#### [Description of the task]
Only lines holding the word "Class" are needed; copy each of them from the material.

#### [Input for this task]
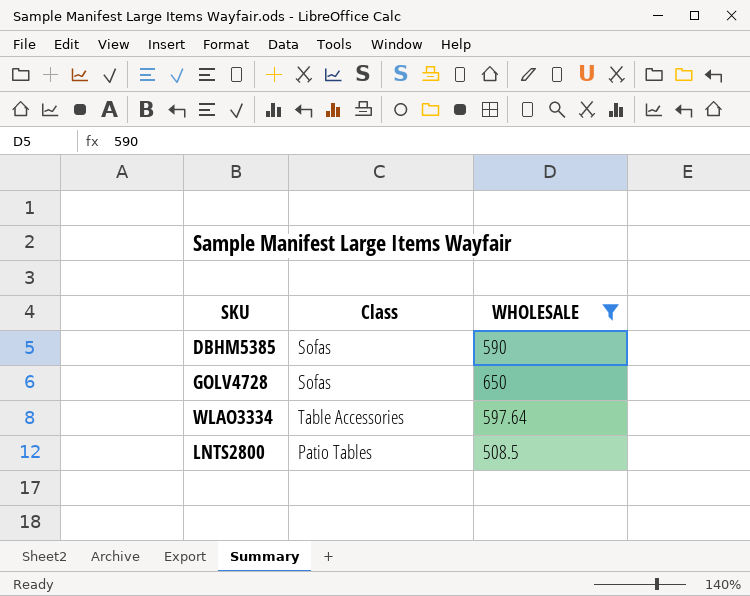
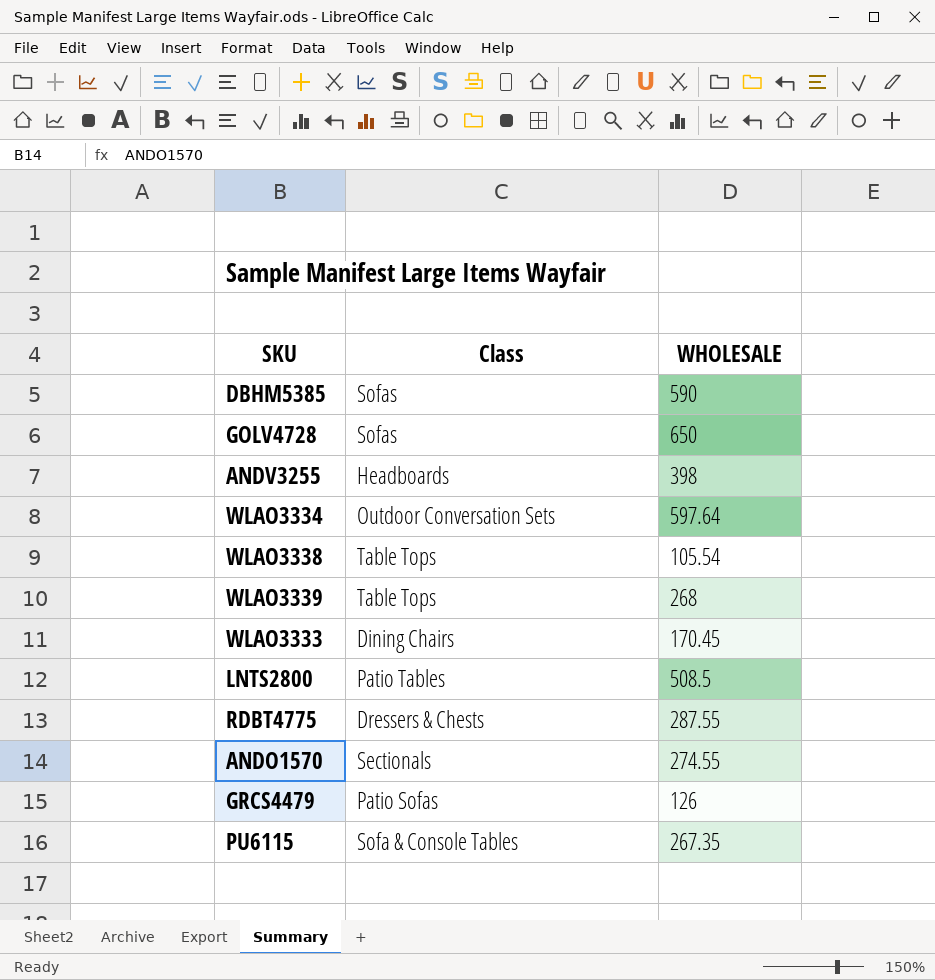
filter: WHOLESALE >= 508.5 -> none
WLAO3334 | Class: Table Accessories -> Outdoor Conversation Sets

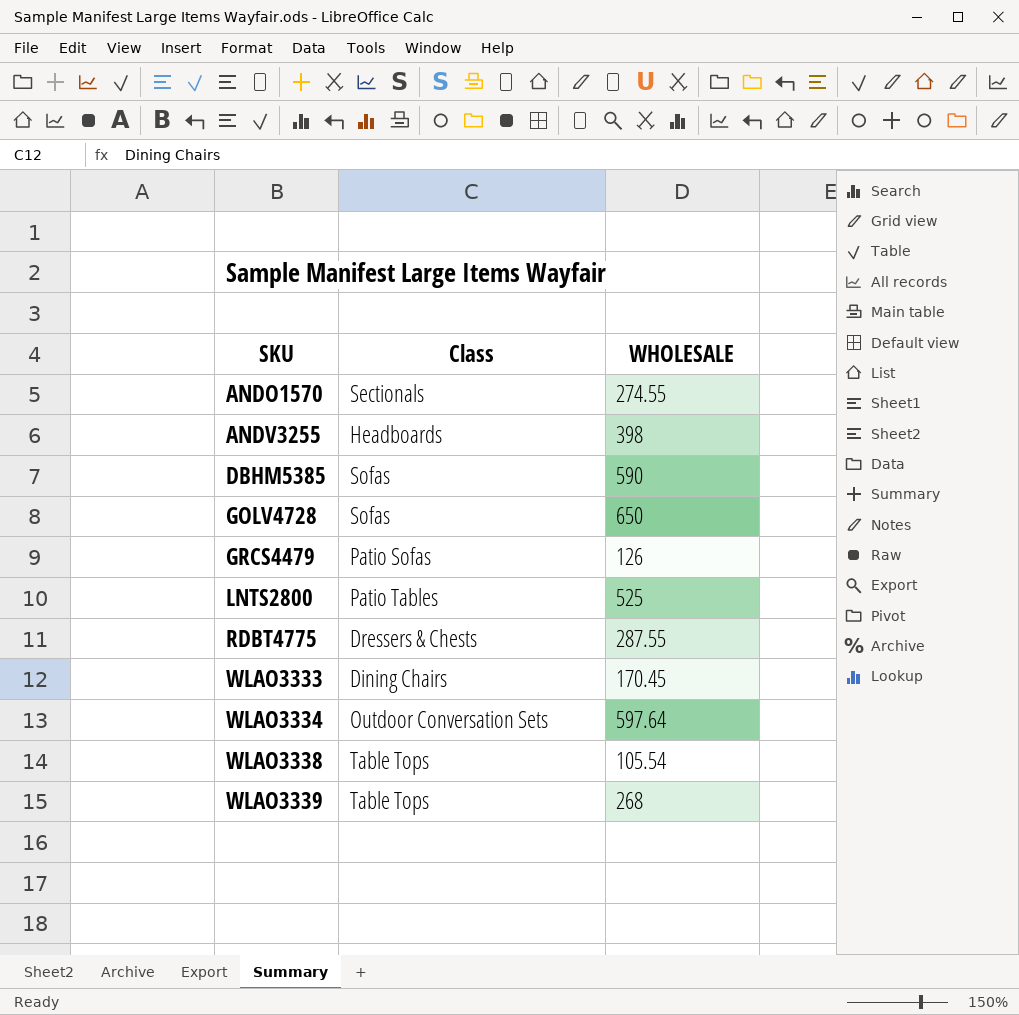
row order: none -> SKU ascending
row PU6115: Sofa & Console Tables | 267.35 -> none
LNTS2800 | WHOLESALE: 508.5 -> 525

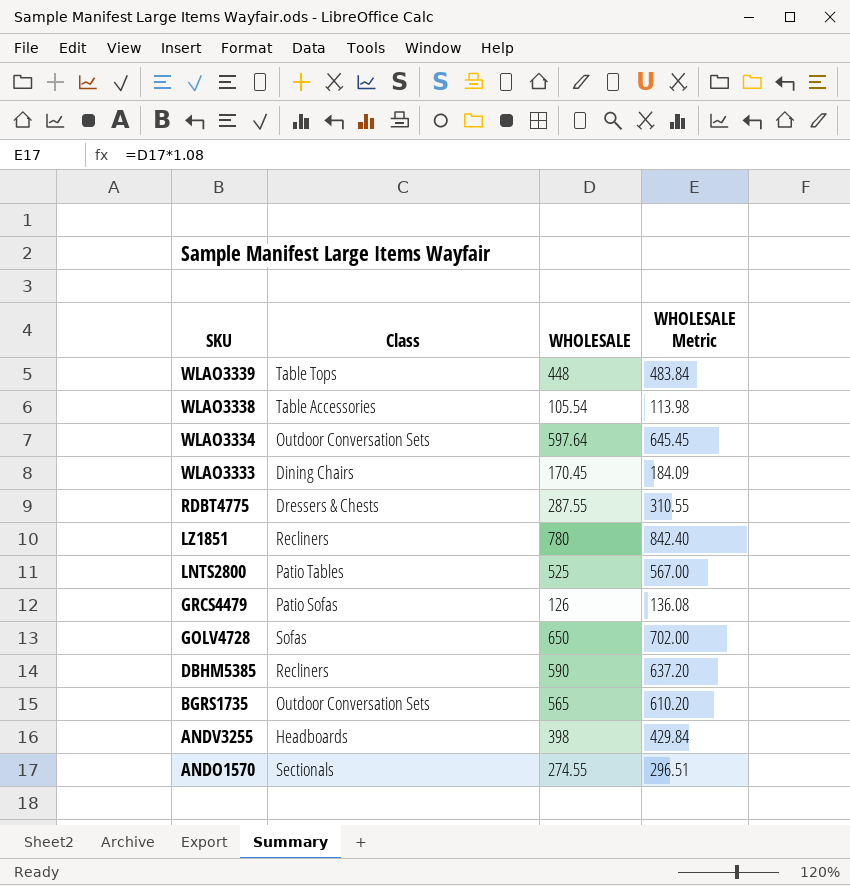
row order: SKU ascending -> SKU descending
column WHOLESALE Metric | formula: none -> [WHOLESALE] * 1.08
WLAO3339 | WHOLESALE: 268 -> 448
WLAO3338 | Class: Table Tops -> Table Accessories
row LZ1851: none -> Recliners | 780 | 842.40
DBHM5385 | Class: Sofas -> Recliners
row BGRS1735: none -> Outdoor Conversation Sets | 565 | 610.20

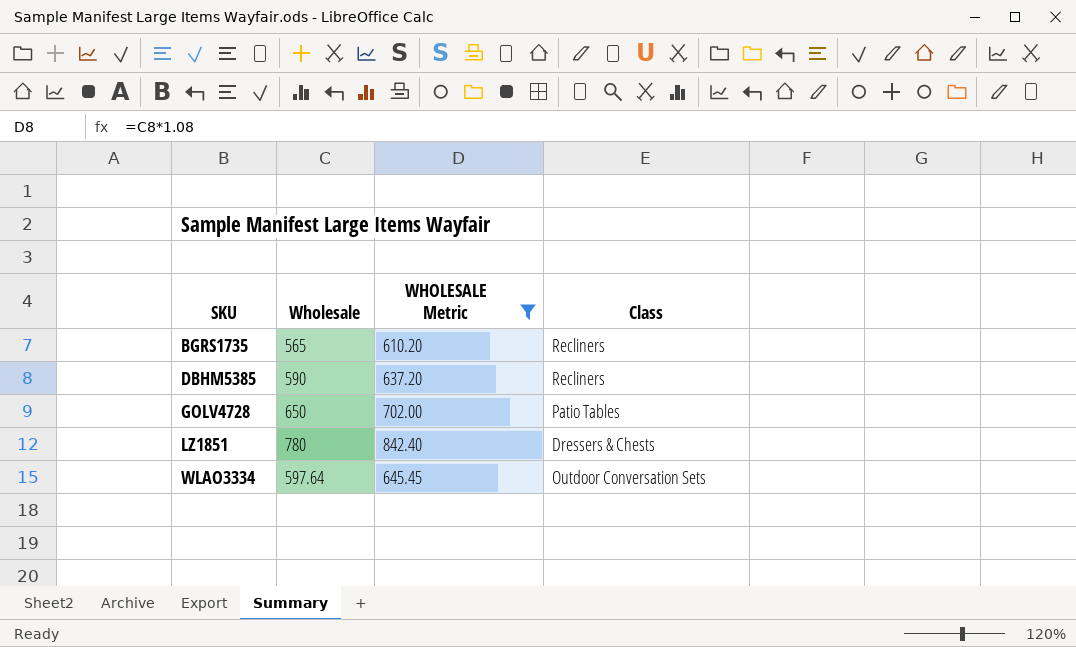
filter: none -> WHOLESALE Metric >= 610.20
row order: SKU descending -> SKU ascending
column name: WHOLESALE -> Wholesale
column Class | position: 2 -> 4
BGRS1735 | Class: Outdoor Conversation Sets -> Recliners
GOLV4728 | Class: Sofas -> Patio Tables
LZ1851 | Class: Recliners -> Dressers & Chests

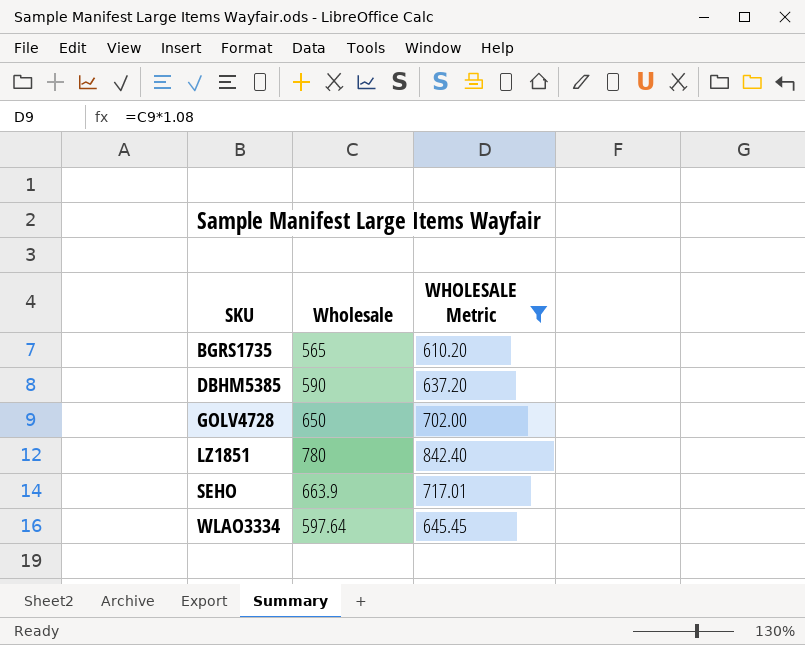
column Class | position: 4 -> none
row SEHO: none -> 663.9 | 717.01

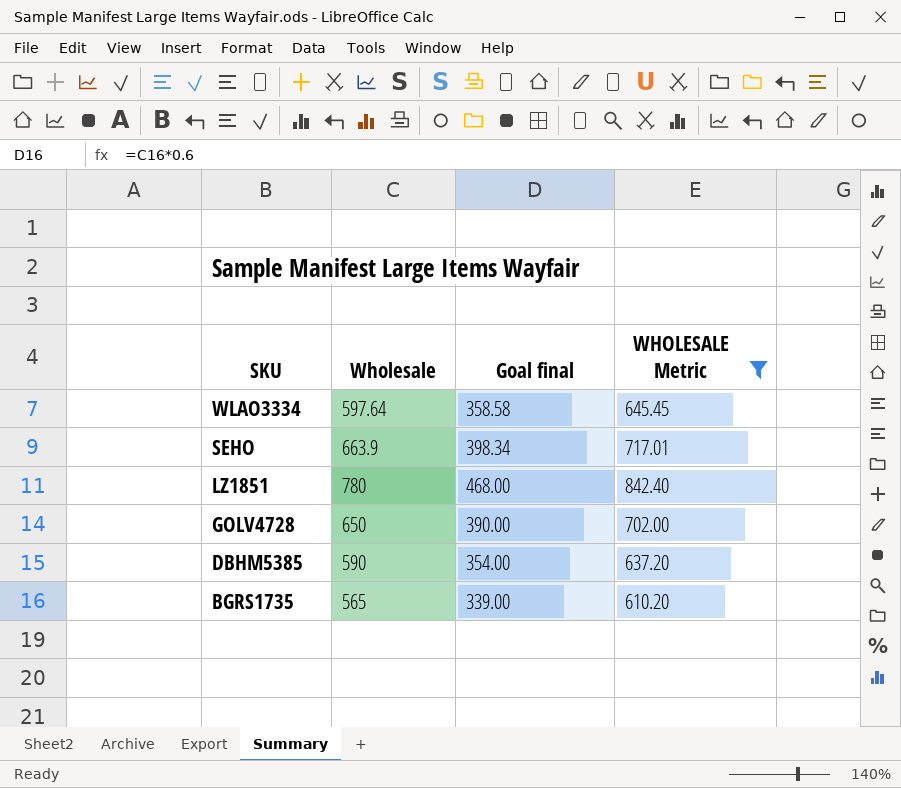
row order: SKU ascending -> SKU descending
column Goal final | formula: none -> [Wholesale] * 0.6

#### [Output of the task]
WLAO3334 | Class: Table Accessories -> Outdoor Conversation Sets
WLAO3338 | Class: Table Tops -> Table Accessories
DBHM5385 | Class: Sofas -> Recliners
column Class | position: 2 -> 4
BGRS1735 | Class: Outdoor Conversation Sets -> Recliners
GOLV4728 | Class: Sofas -> Patio Tables
LZ1851 | Class: Recliners -> Dressers & Chests
column Class | position: 4 -> none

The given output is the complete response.